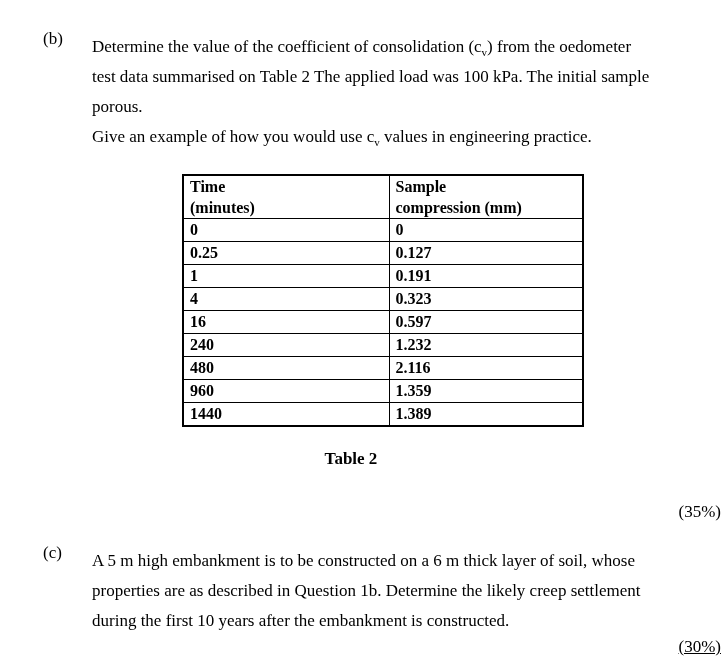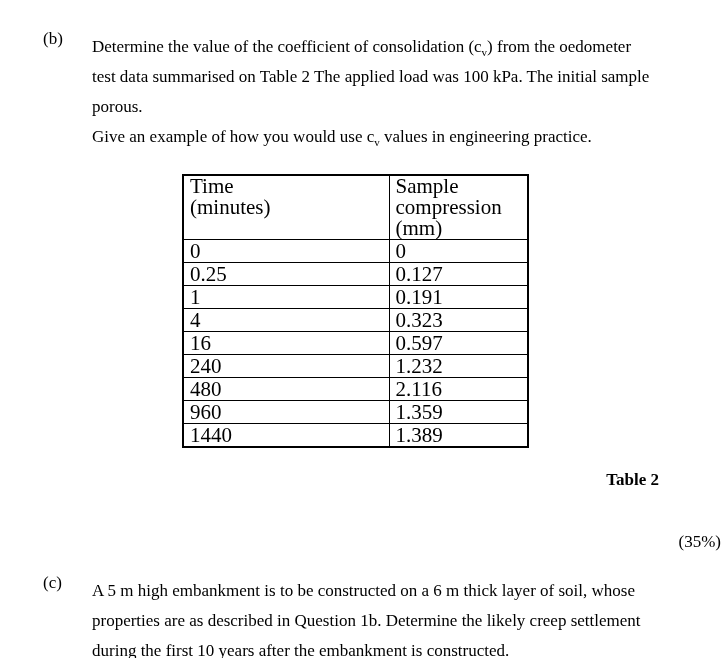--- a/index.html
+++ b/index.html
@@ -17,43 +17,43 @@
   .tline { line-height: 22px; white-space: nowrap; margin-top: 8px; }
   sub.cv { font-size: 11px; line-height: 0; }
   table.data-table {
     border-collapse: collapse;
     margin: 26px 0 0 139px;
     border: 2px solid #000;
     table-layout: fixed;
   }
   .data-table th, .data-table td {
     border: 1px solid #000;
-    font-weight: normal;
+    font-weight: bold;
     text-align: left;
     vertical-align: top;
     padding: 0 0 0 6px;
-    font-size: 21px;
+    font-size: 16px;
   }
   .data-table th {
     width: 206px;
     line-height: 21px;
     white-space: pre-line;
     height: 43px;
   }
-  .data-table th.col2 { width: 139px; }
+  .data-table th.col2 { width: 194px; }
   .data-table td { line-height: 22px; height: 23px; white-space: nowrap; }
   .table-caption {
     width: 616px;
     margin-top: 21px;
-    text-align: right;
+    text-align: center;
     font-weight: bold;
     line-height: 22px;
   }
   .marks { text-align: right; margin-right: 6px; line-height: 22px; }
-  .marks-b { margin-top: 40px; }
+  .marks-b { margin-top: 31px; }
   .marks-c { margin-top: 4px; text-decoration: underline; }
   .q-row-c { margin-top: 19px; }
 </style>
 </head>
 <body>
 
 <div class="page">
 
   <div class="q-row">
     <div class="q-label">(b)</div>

## [YOUR TASK]
Could you copy each line in the listing above that includes the word "solid"?

## [RESPONSE]
     border: 2px solid #000;
     border: 1px solid #000;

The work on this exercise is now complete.